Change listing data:
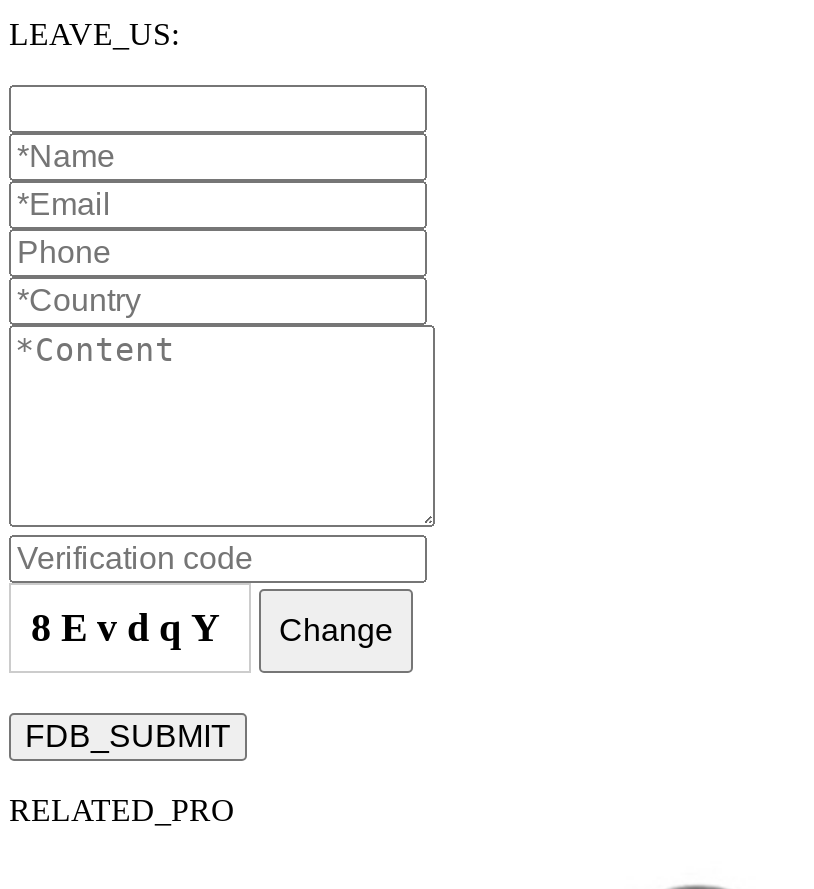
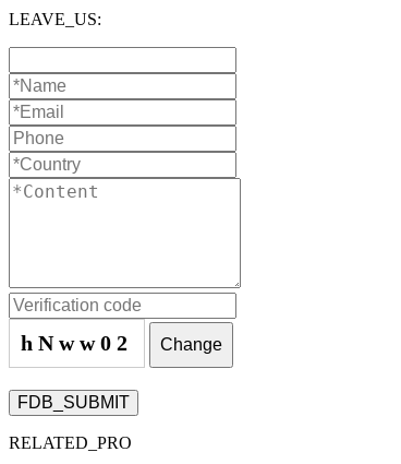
[31,605,393,649] 8EvdqY Change -> [21,331,222,355] hNww02 Change

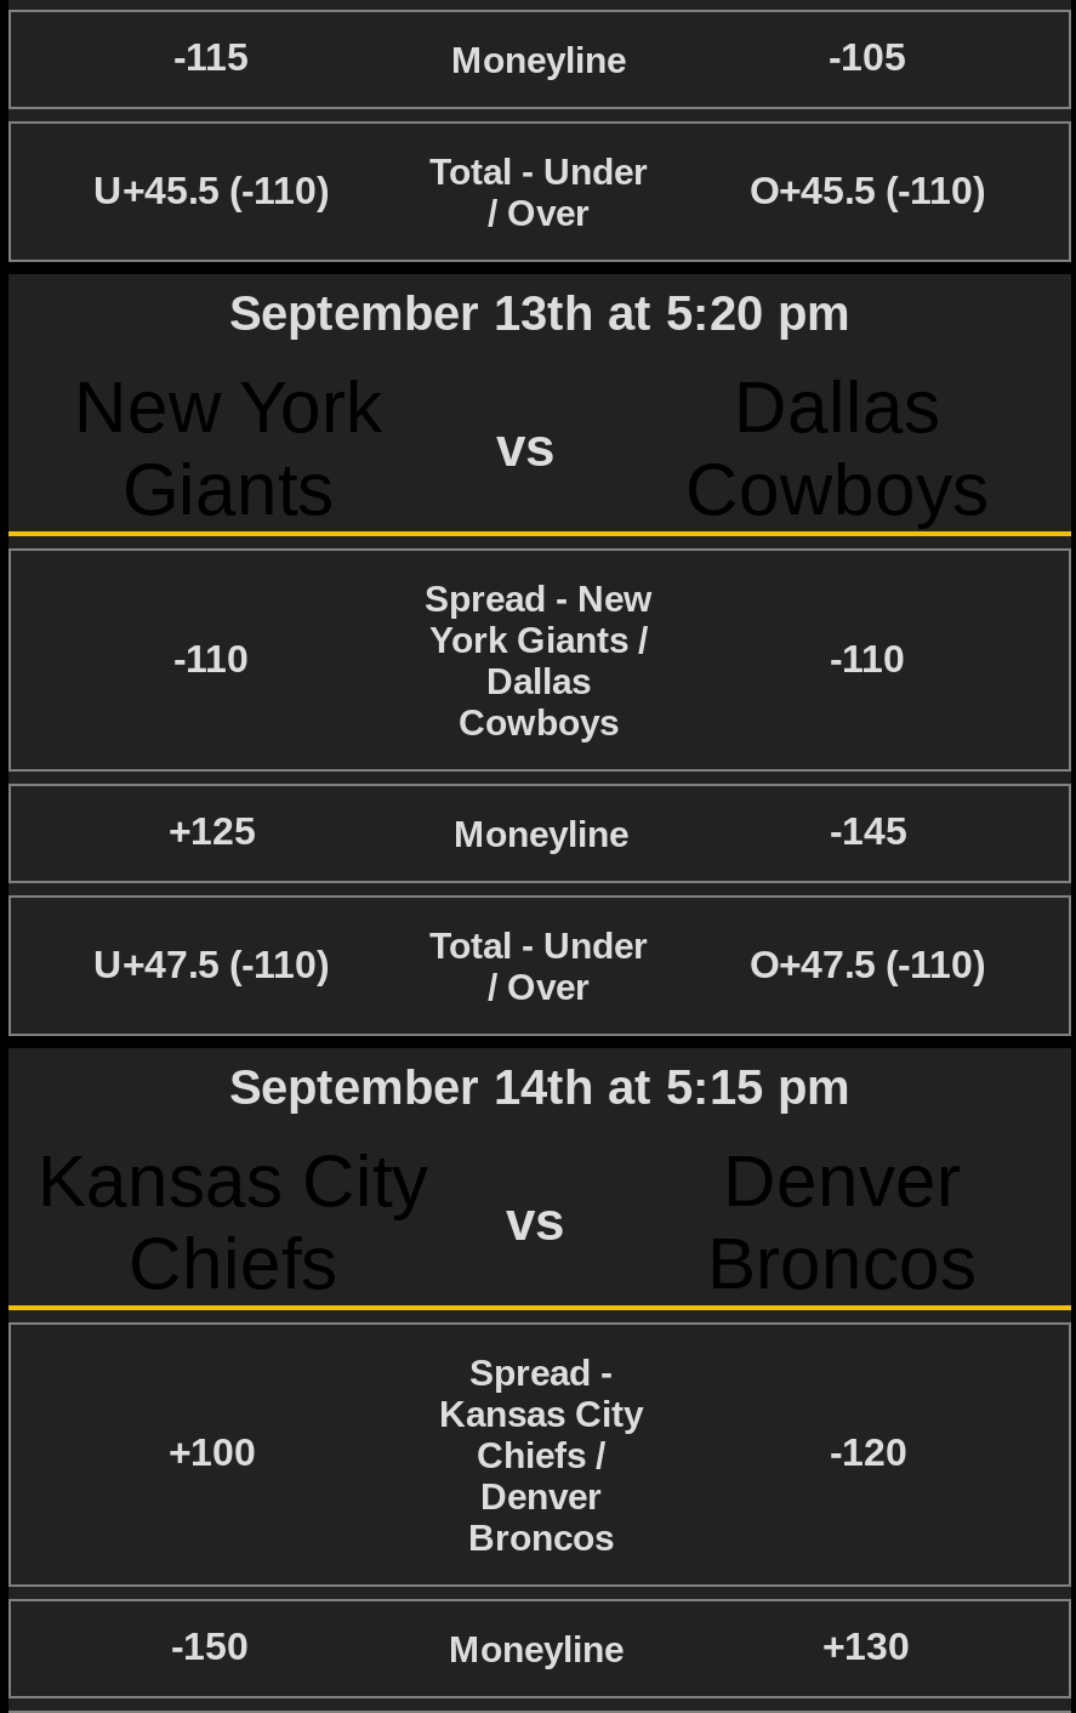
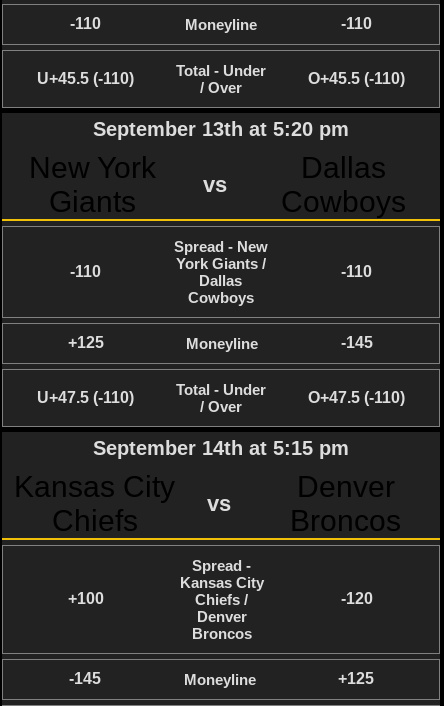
[173,37,249,79] -115 -> [70,15,101,32] -110
[829,37,906,79] -105 -> [340,15,372,32] -110
[171,1627,249,1668] -150 -> [69,670,101,687] -145
[822,1627,910,1668] +130 -> [338,670,374,687] +125

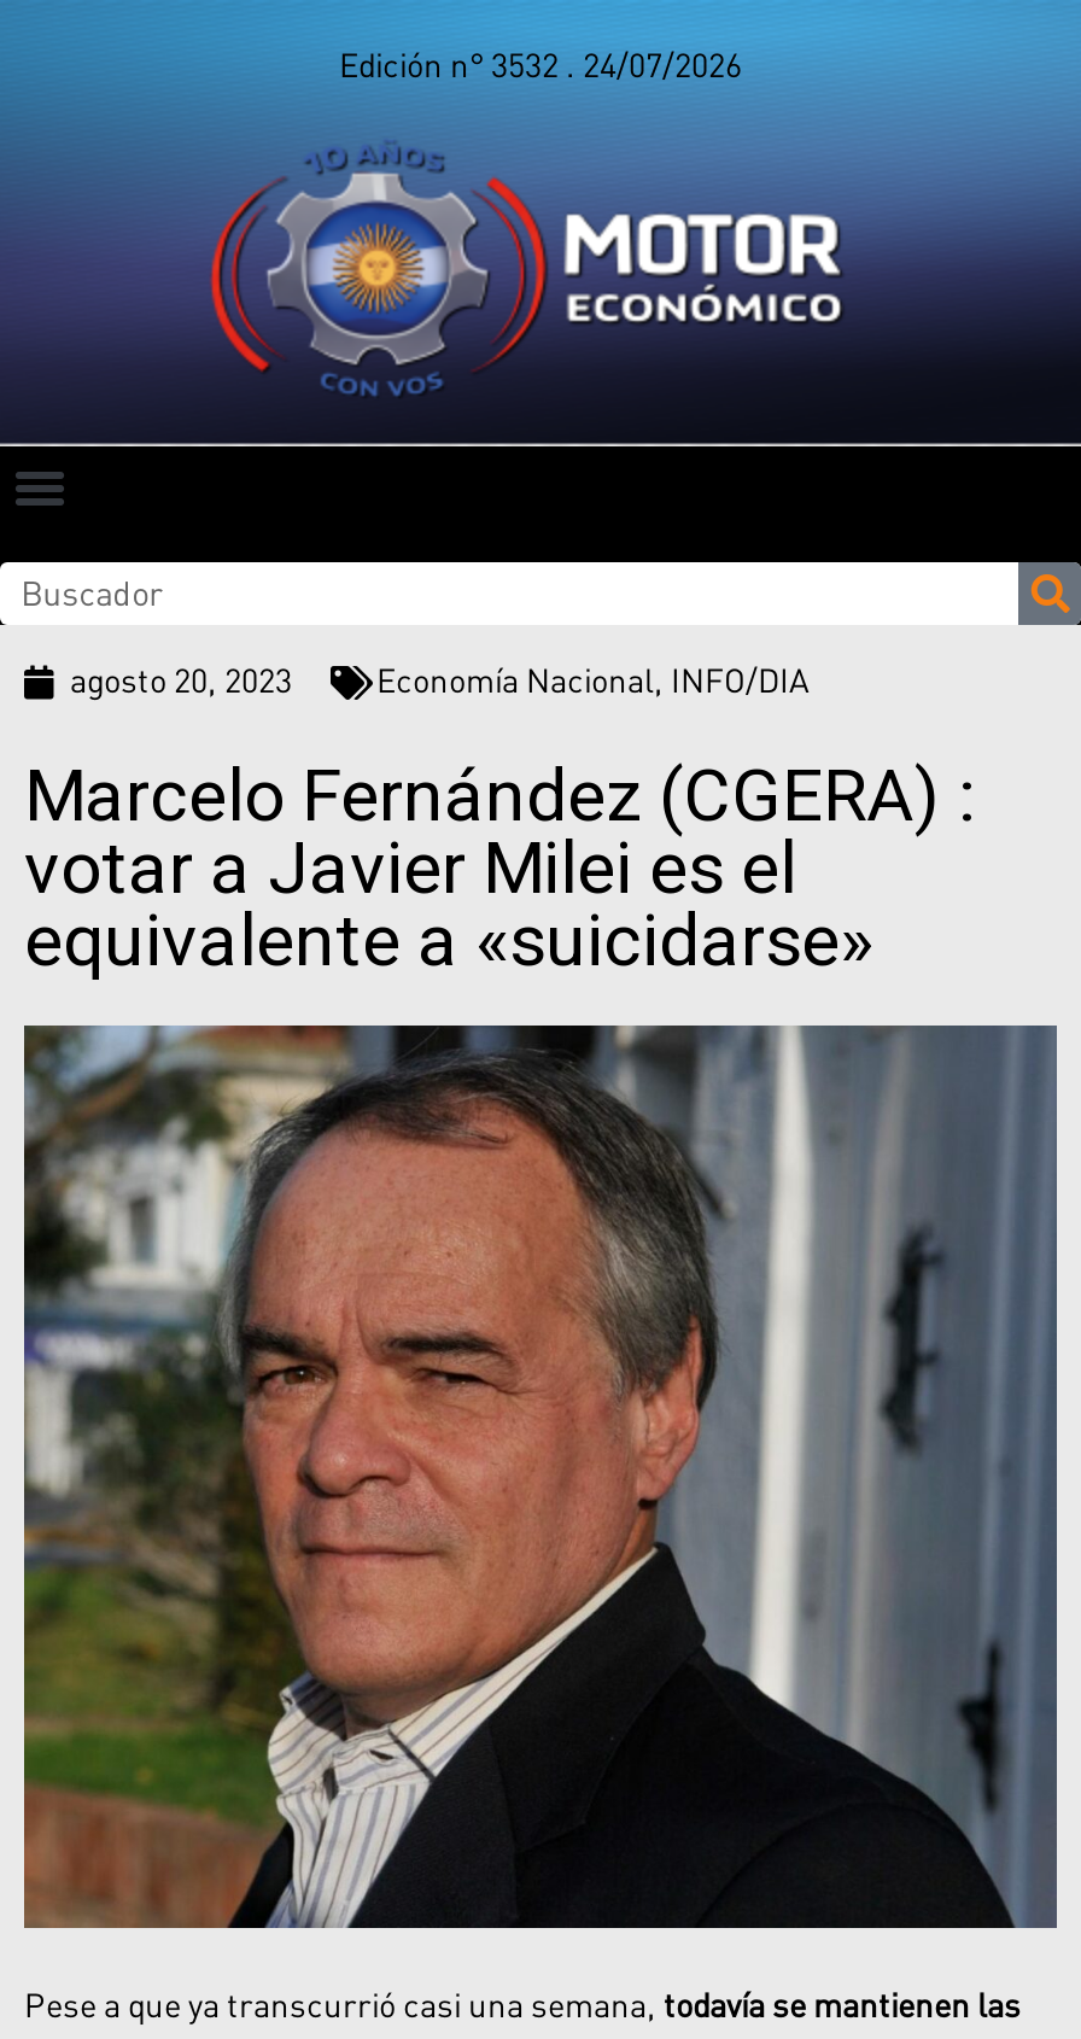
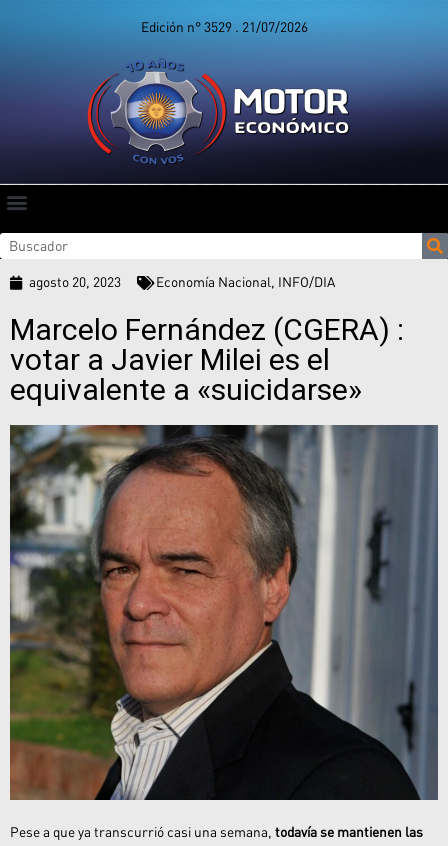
[339,46,742,84] Edición n° 3532 . 24/07/2026 -> [140,19,308,35] Edición n° 3529 . 21/07/2026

• _WORK ORDER_
Output exactly the lines from the first line of the records through the line containing "[822,1627,910,1668] +130 ->". Leave out every picture.

• _WRITTEN SOLUTION_
[31,605,393,649] 8EvdqY Change -> [21,331,222,355] hNww02 Change

[173,37,249,79] -115 -> [70,15,101,32] -110
[829,37,906,79] -105 -> [340,15,372,32] -110
[171,1627,249,1668] -150 -> [69,670,101,687] -145
[822,1627,910,1668] +130 -> [338,670,374,687] +125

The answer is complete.